Former US vice president Al Gore has had plenty of time to develop a self-deprecating sense of humor over the past six years, and it shows.
"My name is Al Gore, and I used to be the next president of the United States," the broad-shouldered 58-year-old tells audiences wherever he goes.
The line has replaced an earlier joke -- "You win some, you lose some, and then there's that little-known third category" -- but the message in both cases is the same: laugh along with me, please, because otherwise, imagining how different things could have been, we might have to cry.
It is a wry kind of wit, of a sort that might have helped the former vice-president in the 2000 election campaign, when he was widely lambasted as wooden and robotic. And it is tinged with an anger that might have come in handy during the supreme court battle with US President George W. Bush, when many of Gore's own supporters felt he acted spinelessly. But the Gore of 2006 is a different person and, it appears, Americans have begun to take notice.
The reason for Gore's heightened profile is a documentary about his most passionately held concern -- the "planetary emergency" of global warming -- that he has been shopping to politicians and opinion-formers over the last few weeks.

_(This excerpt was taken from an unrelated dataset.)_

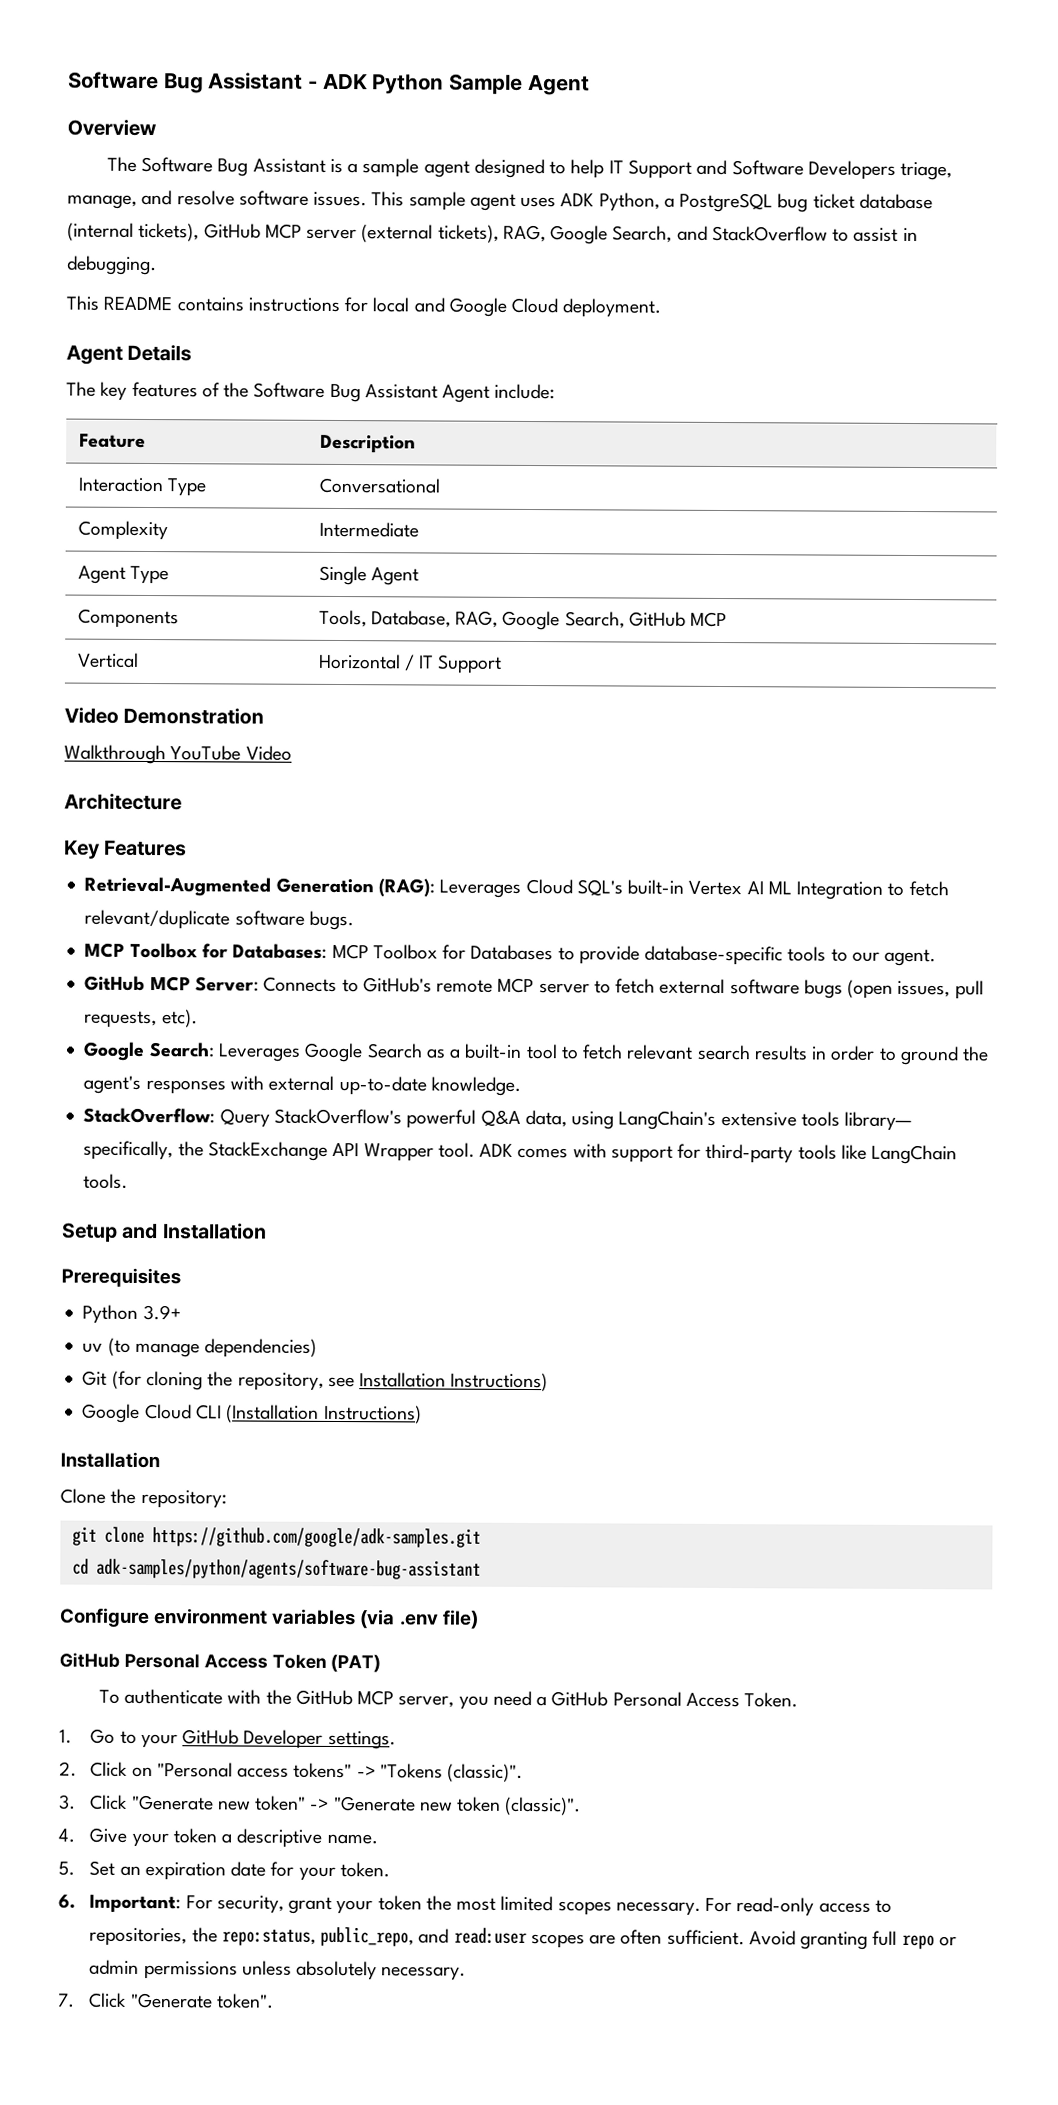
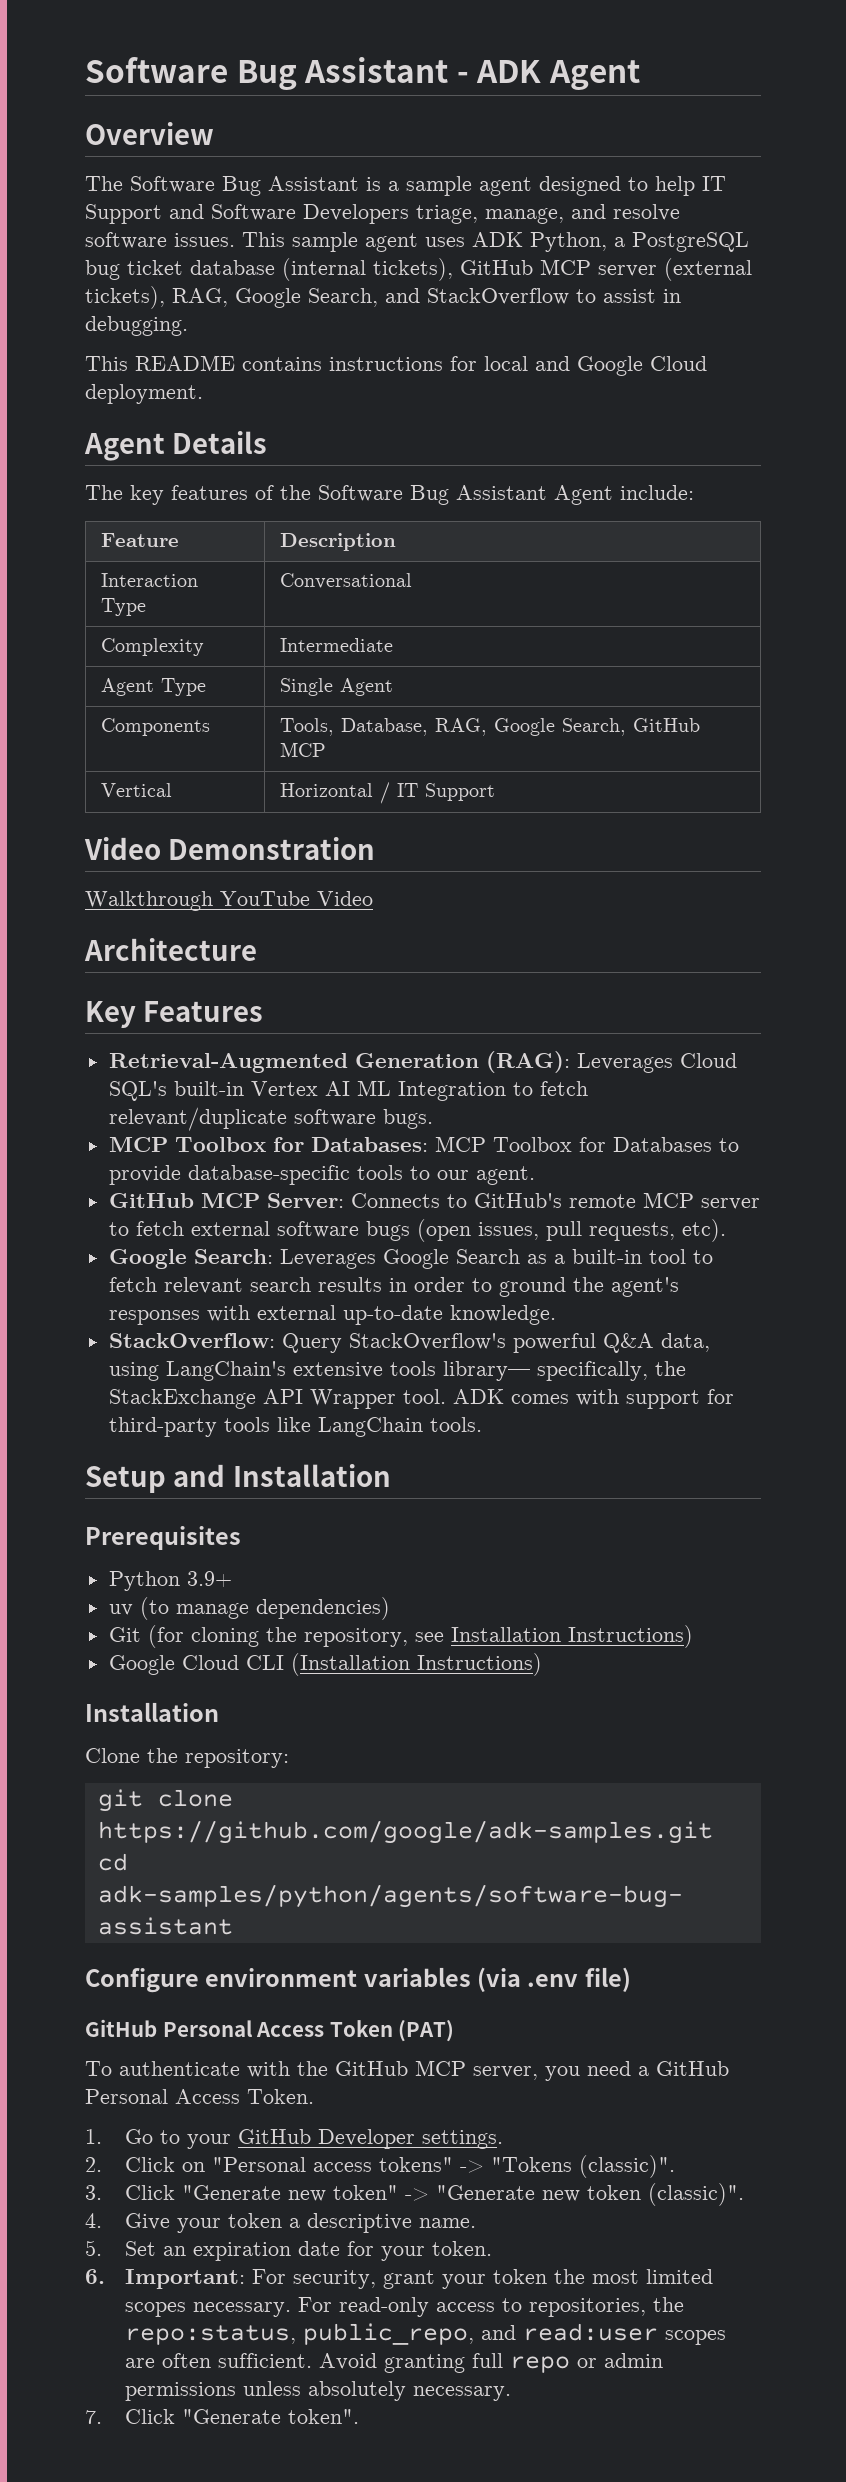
- Software Bug Assistant - ADK Python Sample Agent
+ Software Bug Assistant - ADK Agent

The movie, An Inconvenient Truth, is released in the US next Friday, a week after The Da Vinci Code, and its trailer seems to be straining every nerve to compete.
"It will shock you to your core," the captions read. "By far the most terrifying film you will ever see."
The film follows Gore as he travels the US giving a slideshow presentation about climate change -- a performance he has given more than a thousand times in the past 30 years, and more frequently since losing the election.
This may sound less than electrifying, but there could be no better sign of the film's potential impact than the fact that its enemies have launched a counter-offensive: the Competitive Enterprise Institute, a rightwing think tank funded by oil companies, has unveiled a series of TV ads aimed at restoring the reputation of greenhouse gases.
"The fuels that produce carbon dioxide have freed us from a world of backbreaking labor, allowing us to create and move the things we need and the people we love," a syrupy voice intones, over footage of children playing. "Carbon dioxide: they call it pollution. We call it ... life."
As the early rumblings of the next presidential election campaign grow louder, it should come as no surprise that Gore's activities have led to speculation that he might run again. He denies it, saying that he has "found other ways to serve," but that has not stopped the rise of a vigorous draft campaign to try to persuade him to change his mind.
The drafters' pulses were quickened by a recent Gore speech when he joked that he was "a recovering politician ... but you always have to worry about a relapse," while an appearance on the comedy show Saturday Night Live, where he addressed the audience as if he had been president for a term and a half, only added to their excitement.
The crucial change in Gore's outlook arises from the bitter fights he had in 2000 with his own consultants. Obsessed by polls, they persuaded him to water down his proposals on climate change so much that the man who had helped negotiate the Kyoto protocol ended up doing little more than railing against the high price of petrol.
"He held a meeting about a year and a half after his campaign was over, with his closest supporters, and he said, `If I ever do this again, it's going to be without consultants -- I'm going to say what's on my mind,'" said the veteran political columnist Joe Klein, "and he's been pretty much that way ever since."